Okay, let's take this to a high level abstraction.
Okay, as Milefile said, history is written by the winner, or as Orwell perhaps more eloquently stated "Whoever controls the present controls the past." That quote might be slightly innacurate, so don't flame me for that one.
This means, in short, that if you win, then you were right. End of story. Subsequent generations, at least those controlled by the same regime, will believe that, because they had it drilled into them from birth. So, in effect, as far as progeny is concerned, there is no right or wrong, simply who won, and how completely. Therefore, the only true failure or a war which you won is to not have won it completely, as we have done in Iraq, because their history will never truly depict the United States as its savior. Whether or not this is true is not the issue. Because, in all honesty, what you think is of far less importance than what subsequent generations think, because it is their thought that will shape foreign policy.
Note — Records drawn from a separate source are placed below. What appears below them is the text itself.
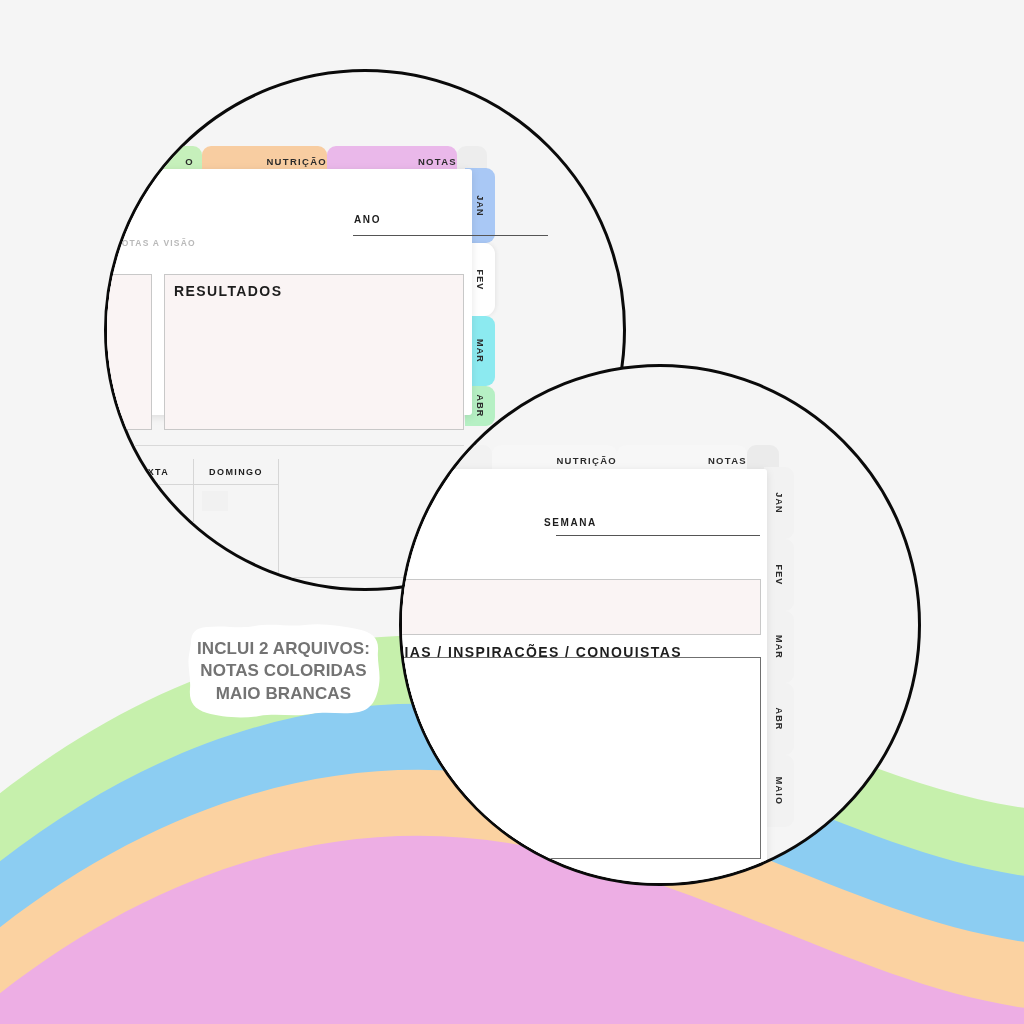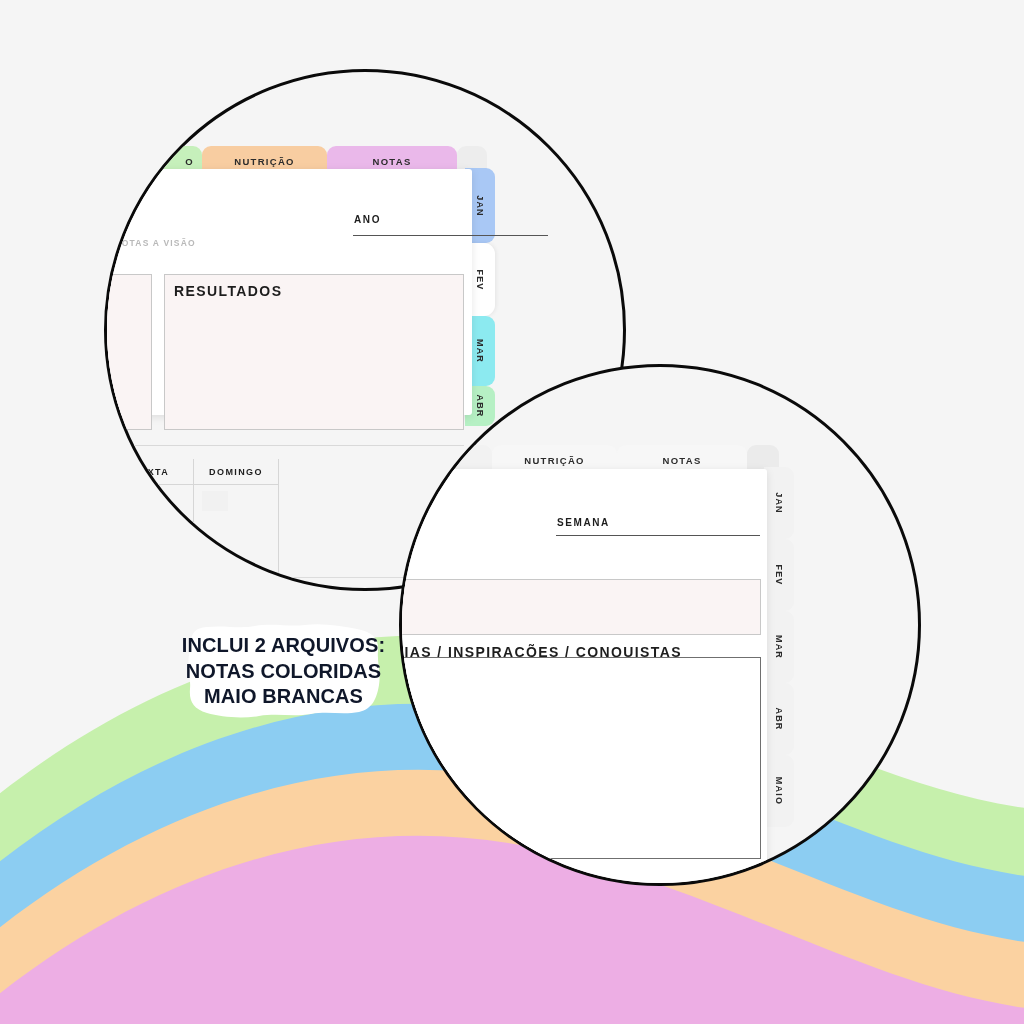--- a/index.html
+++ b/index.html
@@ -32,7 +32,7 @@
   .ttab {
     height: 30px;
     border-radius: 9px 9px 0 0;
-    display: flex; align-items: center; justify-content: center;
+    display: flex; align-items: center; justify-content: flex-end;
     font-size: 9.5px; font-weight: 700; letter-spacing: 1.3px;
     color: #2b2b2b;
   }

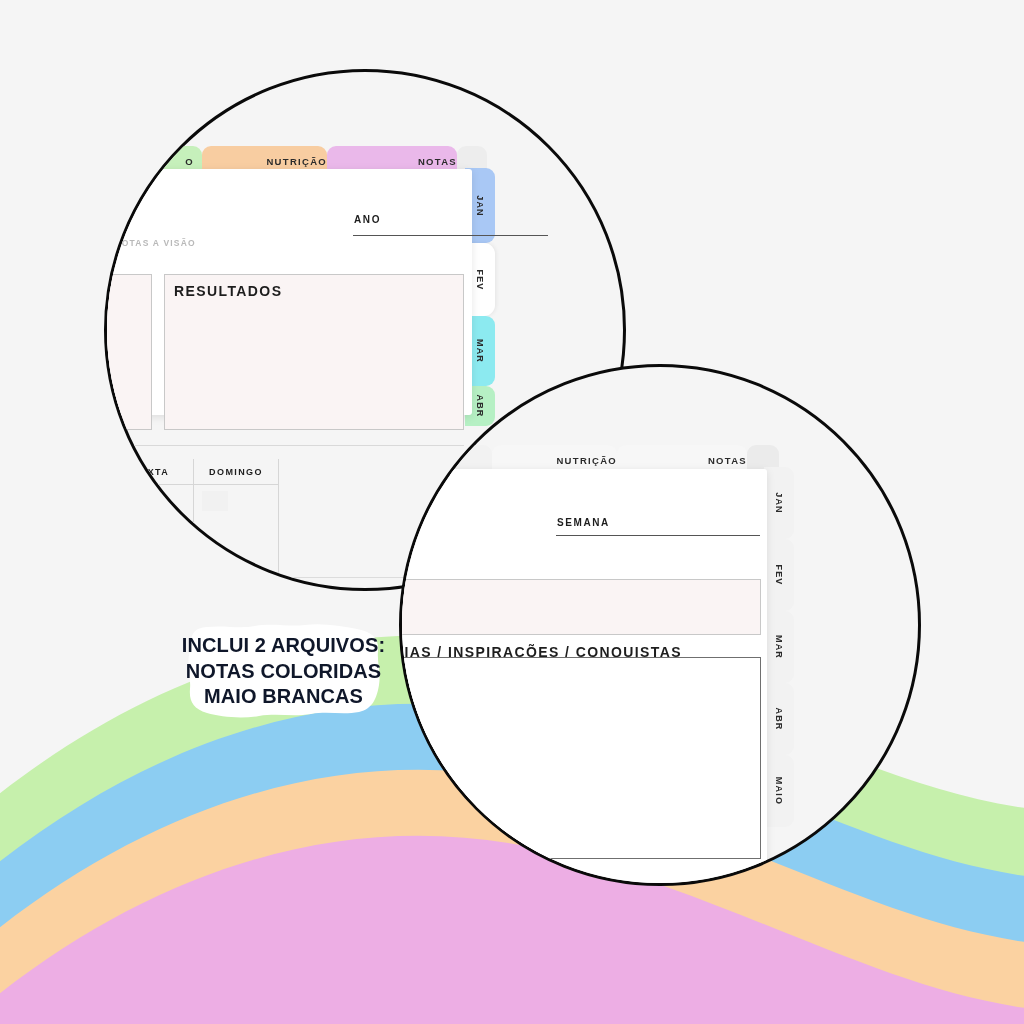--- a/index.html
+++ b/index.html
@@ -244,7 +244,7 @@
 
       <div class="page-sheet" style="left:-80px; top:102px; width:445px; height:420px;"></div>
 
-      <div class="field-label" style="position:absolute;left:155px;top:150px;">SEMANA</div>
+      <div class="field-label" style="position:absolute;left:142px;top:150px;">SEMANA</div>
       <div class="field-rule" style="position:absolute;left:154px;top:168px;width:204px;"></div>
 
 

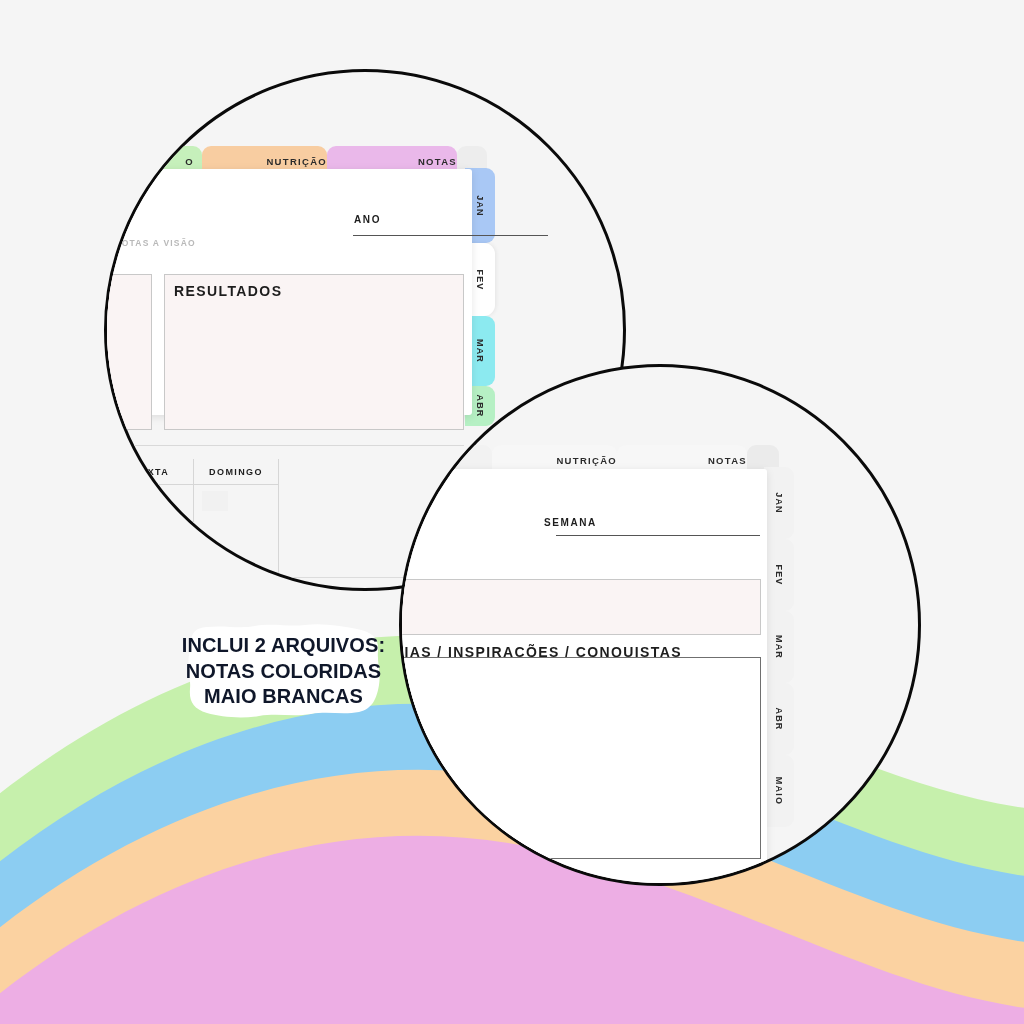--- a/index.html
+++ b/index.html
@@ -103,7 +103,7 @@
     gap: 3px;
   }
   #badge .txt div {
-    font-size: 20px; font-weight: 700; letter-spacing: 0.1px; color: #0f172a;
+    font-size: 17px; font-weight: 700; letter-spacing: 0.1px; color: #737373;
     line-height: 1.12; text-align: center;
   }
The only war crime, following this logic, is losing. Had Germany won WWII, horrid stories about the Halocaust would not exist. To provide an example, the United States undeniably won the Pacific Theater of WWII. In the United States, at least, the atomic bombs that we dropped on Japan, killing thousands upon thousands of civillians, an obviously morally reprehensible act, is rarely considered so within US borders. Most people I know, and probably most that I am likely to know, have never considered the act in this light, and use the "well, we won," argument. Of course, they don't use the correct logic behind this viewpoint, and it comes more from the blind patriotism that doctored history is written to inspire than any true thought on the part of the commenter. So, although the war in Iraq is not yet over, it has been partially successful, but, of course, not completely.
To why history is written in this manner, I'll take a simple historical example. During the course of the Vietnam war, it was more likely to be supported by the higher educated, rather than less. The longer one spends around History books, the more one remembers and believes out of them. So, in the end, the winner wins, and the loser loses. No matter what.